I was looking into buying a car or motorcycle. What do I need to do to accomplish this?
The vehicle may be already registered in National Registry or not.
a) In most of the cases the car is already registered.
If such case, get the license plate number and give it to us. Then we can make a title search. We will also check for traffic tickets and debts for “marchamo” as part of the title search. (The “marchamo” is the payment of the yearly tax and obligatory vehicle insurance).
If everything goes fine with it and you decide to buy it, then the owner (seller) and the buyer must go to a Costa Rican Notary office to grant the Notary public writ by which both parties will be asking National Registry to make the transfer of ownership. Registration may take approximately one week. If you are buying in the name of a Corporation, then you may provide to the Notary with something called “personerìa”. This is a certificate issued by National Registry showing that you have enough power of attorney to sign the document on behalf of the corporation. However, if you provide such Notary with the Corporate official iD number “Cedula Juridica”, the Notary must be able to get the “personeria” in National Registry web page.
In this case, since the vehicle is already registered in National Registry, you can drive it on the road since it already has license plates. (But you must make sure that it also has a non expired Technical Inspection and the Sticker (“marchamo”) on the windshield).

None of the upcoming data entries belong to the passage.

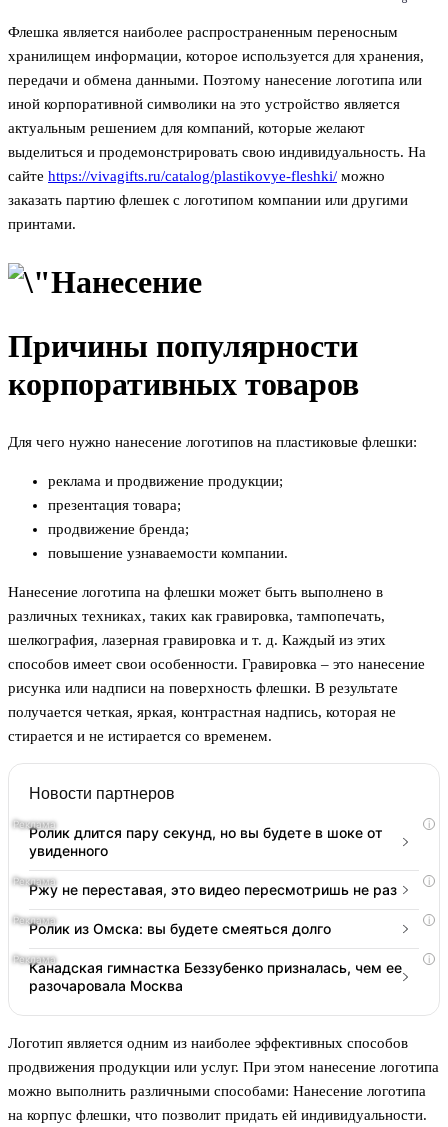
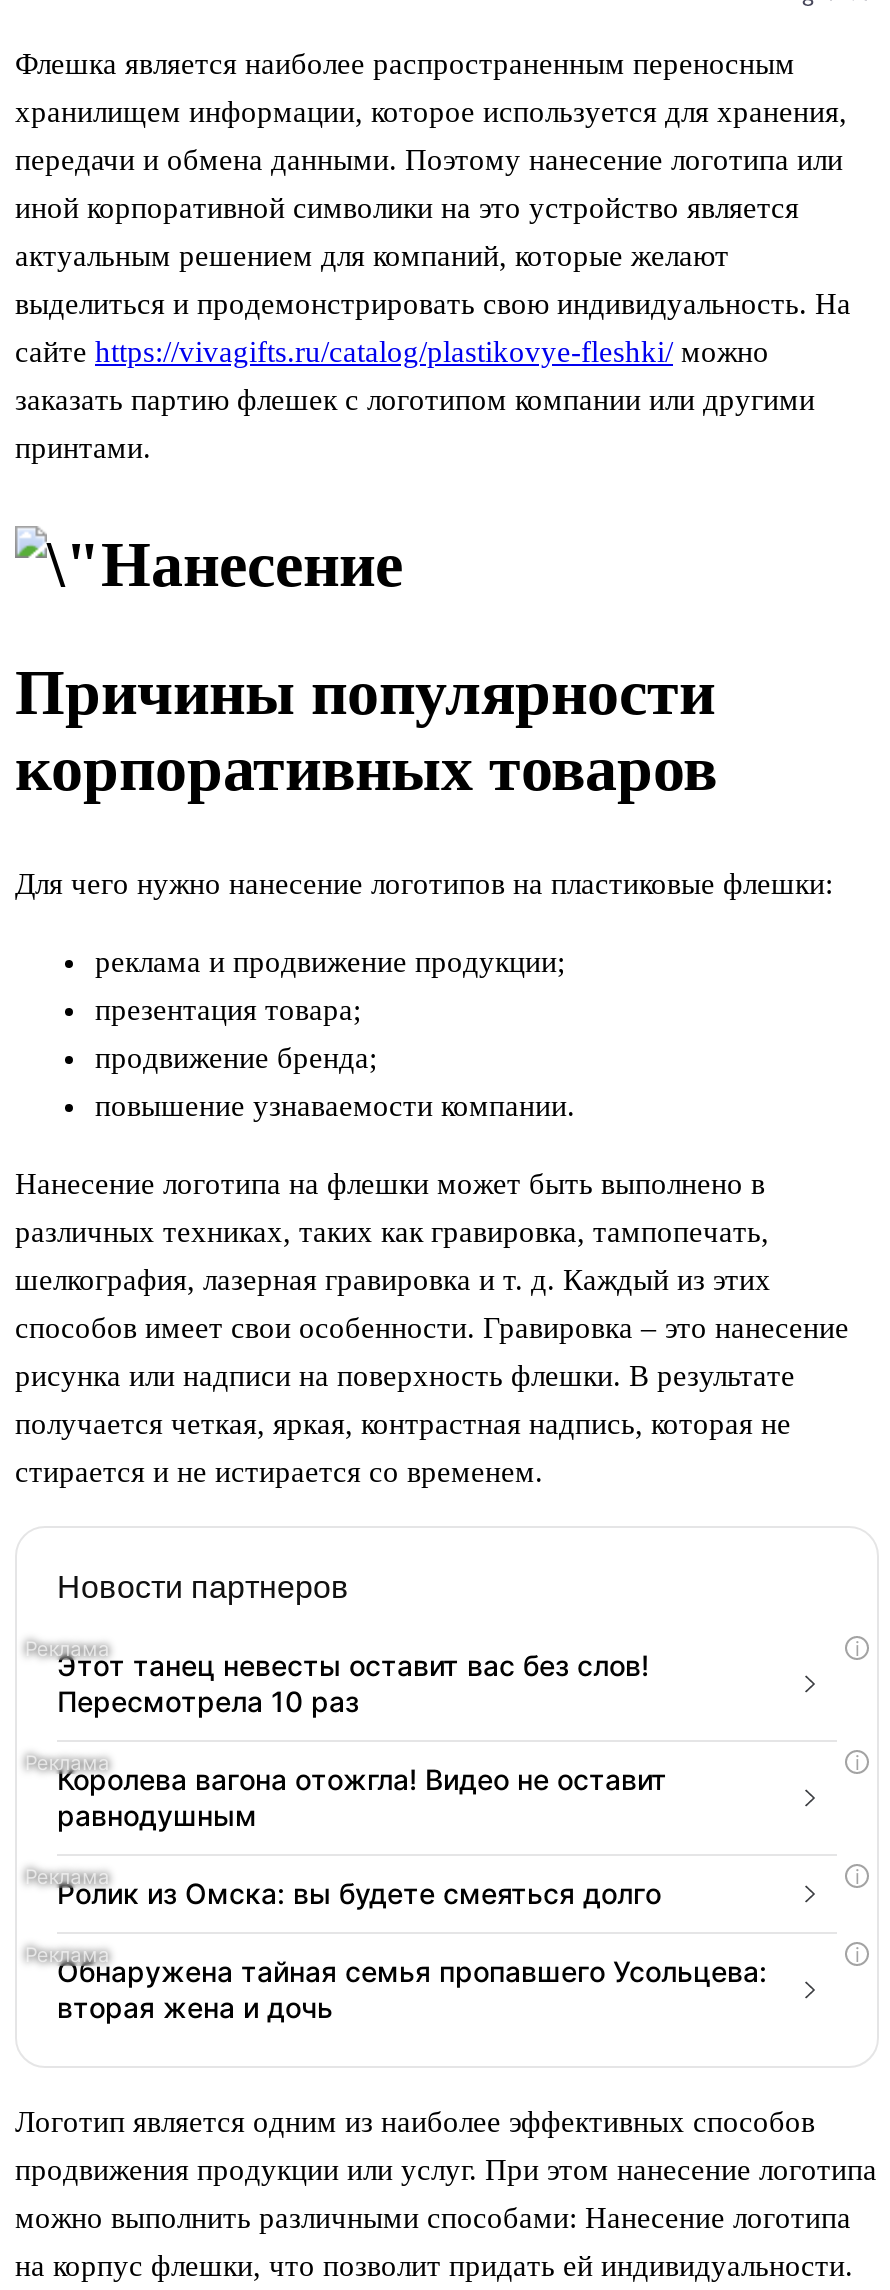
- Ролик длится пару секунд, но вы будете в шоке от
- увиденного
+ Этот танец невесты оставит вас без слов!
+ Пересмотрела 10 раз

- Ржу не переставая, это видео пересмотришь не раз
+ Королева вагона отожгла! Видео не оставит
+ равнодушным

- Канадская гимнастка Беззубенко призналась, чем ее
- разочаровала Москва
+ Обнаружена тайная семья пропавшего Усольцева:
+ вторая жена и дочь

b) If it is not registered, then you will have to check for customs documents to confirm if custom taxes have been paid and to know who pays them. Whoever paid them is the one who may require the registration. Or that person may transfer the documents to you (some known as “DUA”) and then you may require the registration. If you buy a vehicle in this condition, then you are not having the National Registry guarantee since the vehicle is not registered yet. (But most of the times there are no problems. However, it is important to check those documents carefully and confirm them online)
In addition to the “DUA” and its transfer to you, it will be needed to get and present to National Registry a Vehicle Technical Inspection (also known as RTV). Seller is supposed to provide it to you as a guarantee that the car is o. k. for registration. If you accept to do it by yourself, you may get it and bring the vehicle to a RTV Station. It is advisable to get a previous appointment in the following link: www.rtv.co.cr/CitaPrevia.aspx?Seccion=4
In that link you may also choose what station you will want to use for the vehicle inspection.
You will also have to present what is known as “Marchamo”. This is a receipt that INS (“Instituto Nacional de Seguros”) will give you when you pay the yearly taxes and obligatory insurance for the vehicle. Without this document National Registry will not give you license plates and will not make the registration. For Registered cars with valid Inspection, this document comes with a sticker to put on the windshield. In this case, since it is not a Registered car, they will not give you such sticker yet.
In this case, the car does not have a license plate number. So, you will not be able to drive the car on the road until they give you the license plate and complete the steps below.
National Registry usually gives you the plates 2 or 3 days from the date in which all documents are presented in order.
Once you have the license plates, you must go to RTV Station with a proof of registration (a certificate issued by National Registry showing the registration. This certificate may be bought online). Then RTV Station will give you a proof of Technical Inspection. You must present such Inspection to the INS with the “marchamo” and then they will give you the sticker for the windshield. (see above).
Please Note: This material is for personal use only and is protected by Copyright Law. It is provided as general information only and does not constitute and is not a substitute for legal or other professional advice. Reliance on this material is solely at your own risk. Always consult your own legal or other professional advisors and discuss the facts and circumstances that apply to your specific case.